• Available data
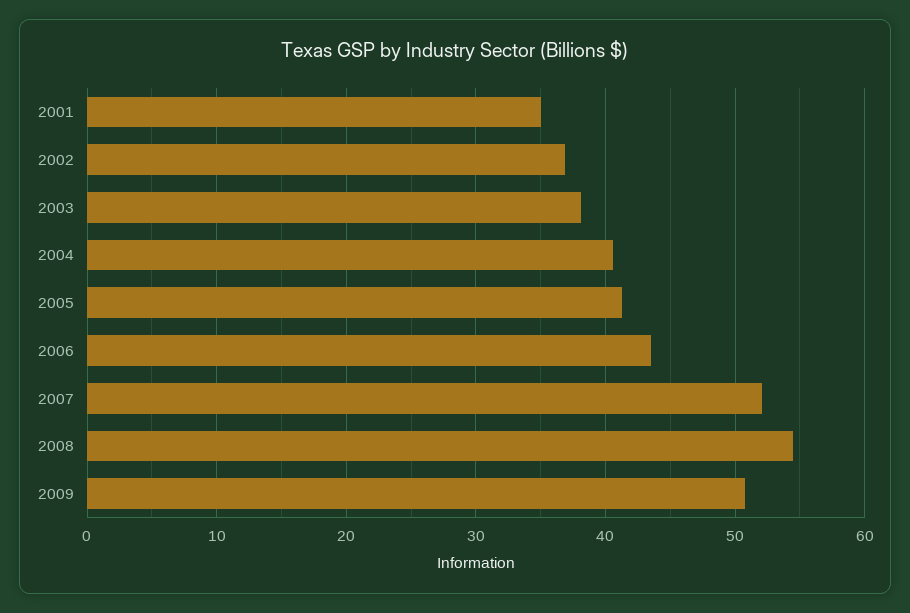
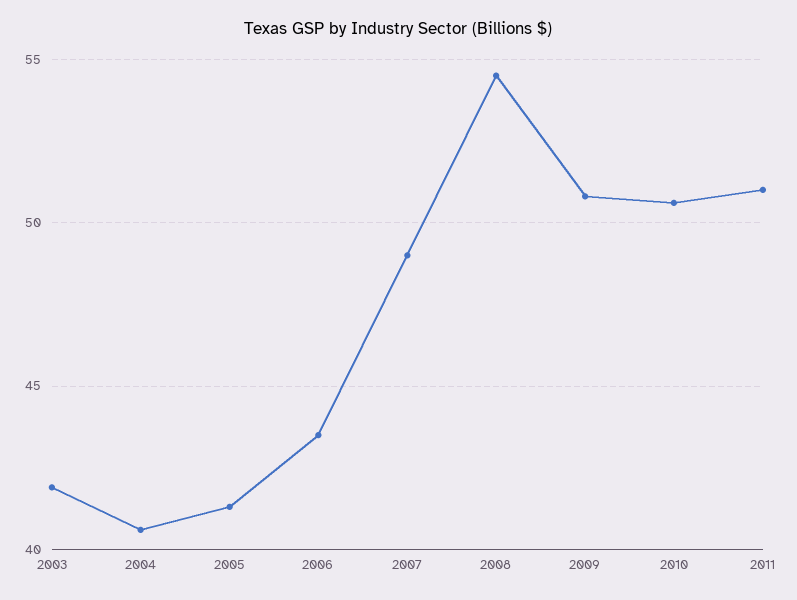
2001: 35 -> none
2002: 37 -> none
2003: 38 -> 42
2007: 52 -> 49
2010: none -> 50.5
2011: none -> 51

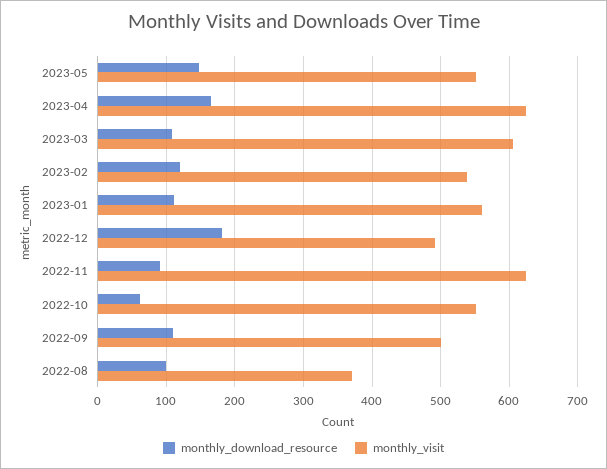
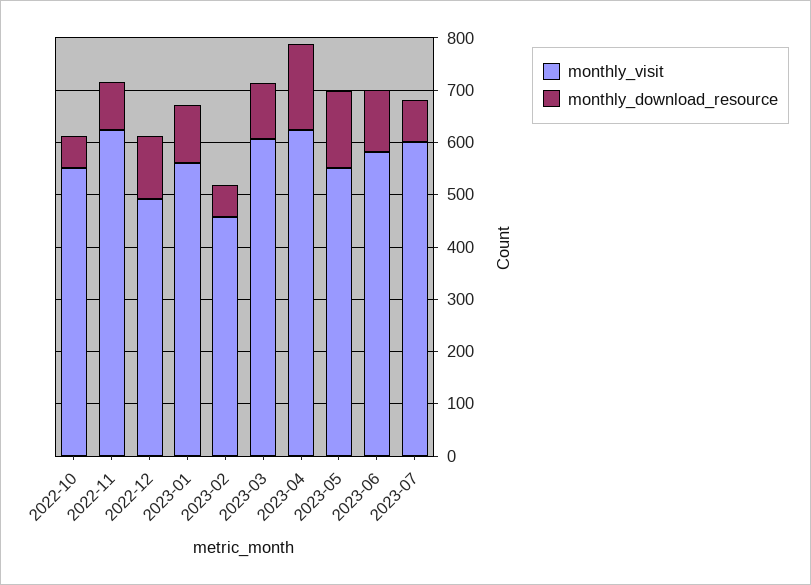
monthly_download_resource, 2023-02: 120 -> 60
monthly_visit, 2023-02: 540 -> 460
monthly_download_resource, 2022-12: 180 -> 120
monthly_download_resource, 2022-09: 110 -> none
monthly_visit, 2022-09: 500 -> none
monthly_download_resource, 2022-08: 100 -> none
monthly_visit, 2022-08: 370 -> none
monthly_visit, 2023-06: none -> 580
monthly_download_resource, 2023-06: none -> 120
monthly_visit, 2023-07: none -> 600
monthly_download_resource, 2023-07: none -> 80

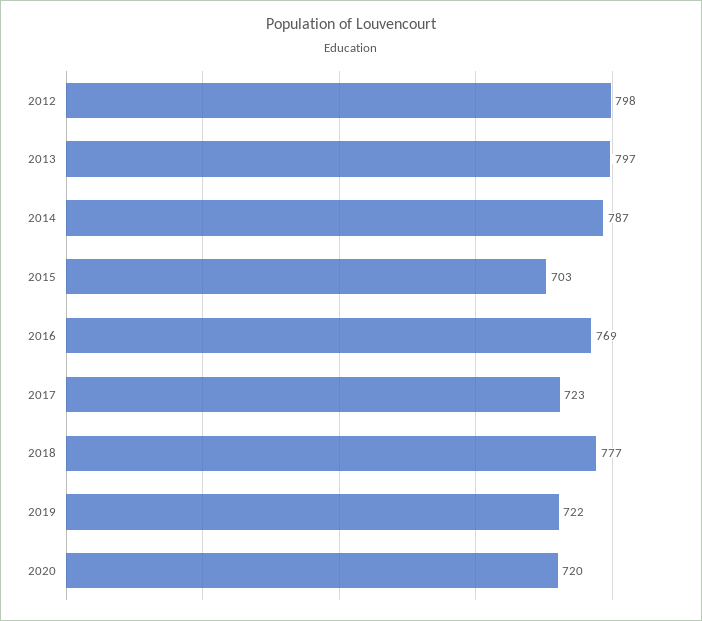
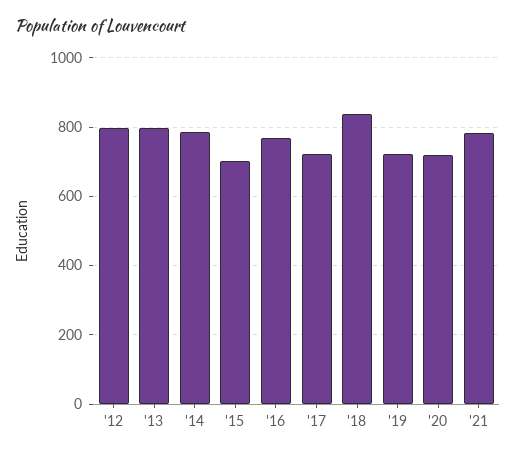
2018: 777 -> 840
'21: none -> 780

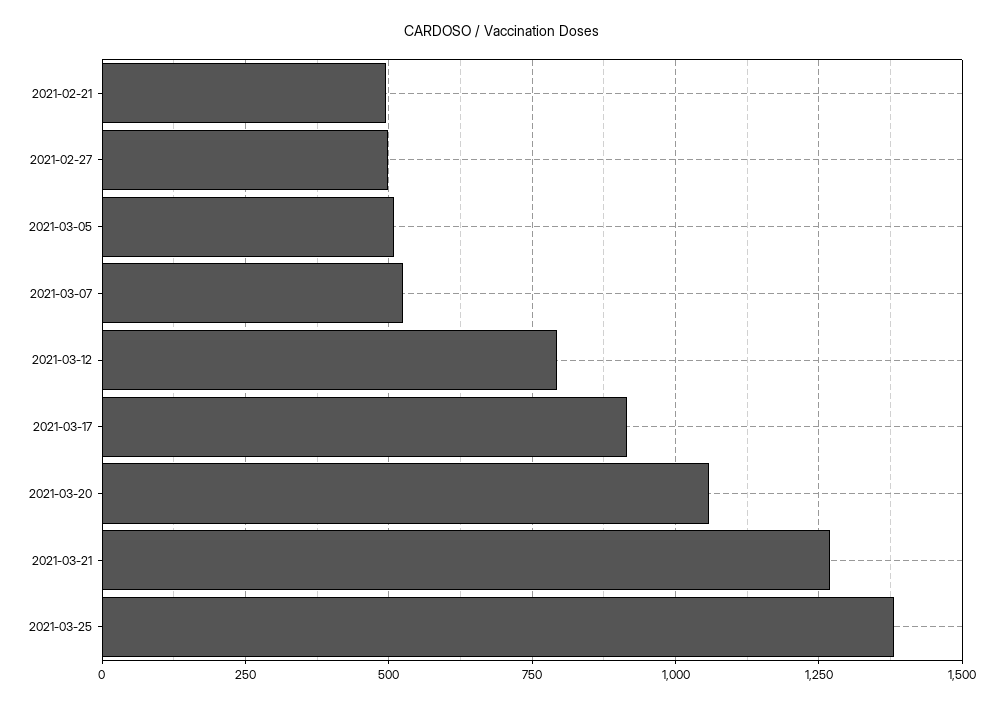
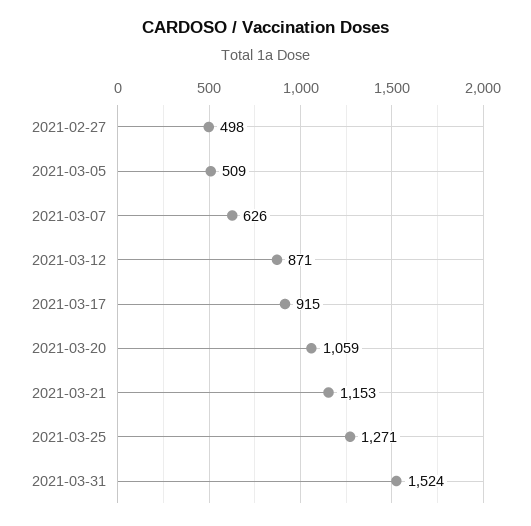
2021-02-21: 500 -> none
2021-03-07: 525 -> 626
2021-03-12: 800 -> 871
2021-03-21: 1275 -> 1153
2021-03-25: 1375 -> 1271
2021-03-31: none -> 1524

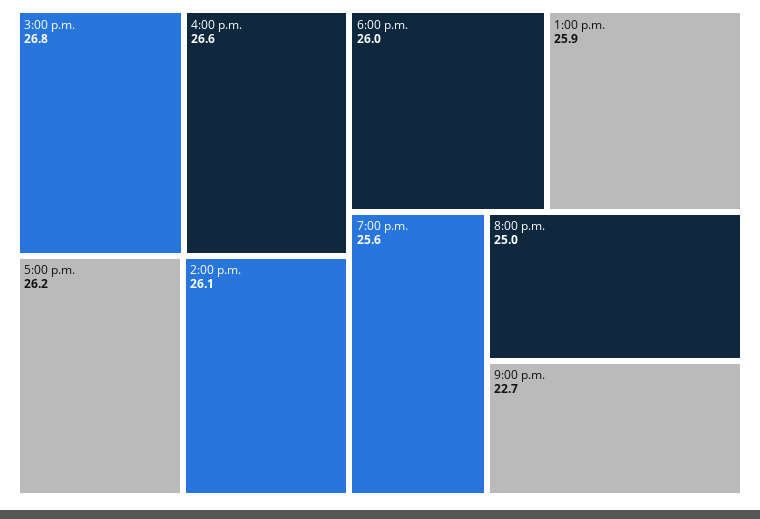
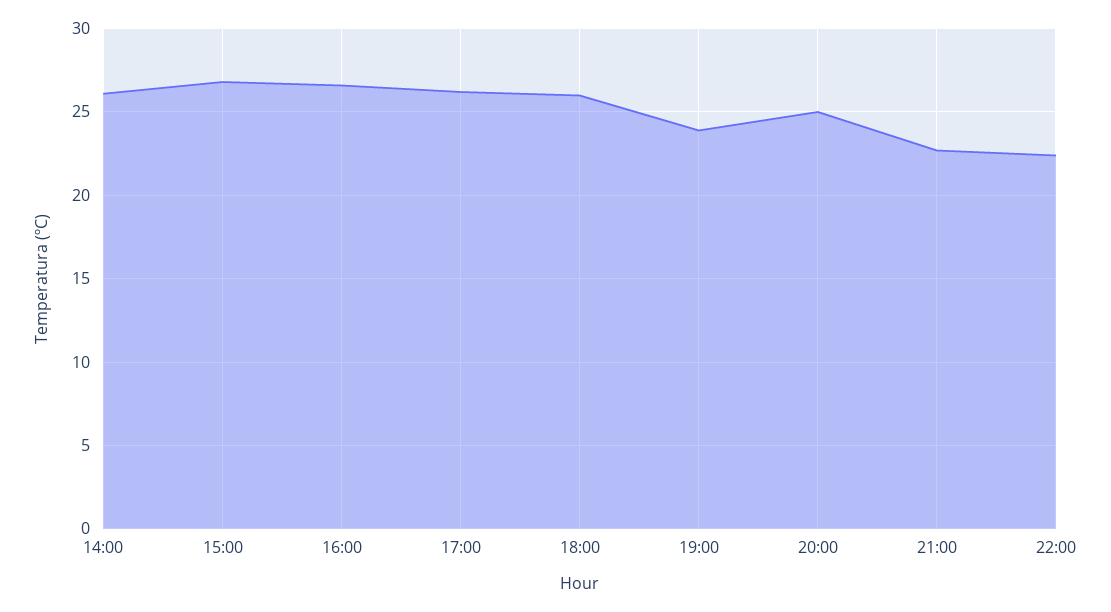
1:00 p.m.: 25.9 -> none
7:00 p.m.: 25.6 -> 24
22:00: none -> 22.5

• Exercise requirements
Set the preceding data down again word for word, omitting images.

• Answer space
2001: 35 -> none
2002: 37 -> none
2003: 38 -> 42
2007: 52 -> 49
2010: none -> 50.5
2011: none -> 51

monthly_download_resource, 2023-02: 120 -> 60
monthly_visit, 2023-02: 540 -> 460
monthly_download_resource, 2022-12: 180 -> 120
monthly_download_resource, 2022-09: 110 -> none
monthly_visit, 2022-09: 500 -> none
monthly_download_resource, 2022-08: 100 -> none
monthly_visit, 2022-08: 370 -> none
monthly_visit, 2023-06: none -> 580
monthly_download_resource, 2023-06: none -> 120
monthly_visit, 2023-07: none -> 600
monthly_download_resource, 2023-07: none -> 80

2018: 777 -> 840
'21: none -> 780

2021-02-21: 500 -> none
2021-03-07: 525 -> 626
2021-03-12: 800 -> 871
2021-03-21: 1275 -> 1153
2021-03-25: 1375 -> 1271
2021-03-31: none -> 1524

1:00 p.m.: 25.9 -> none
7:00 p.m.: 25.6 -> 24
22:00: none -> 22.5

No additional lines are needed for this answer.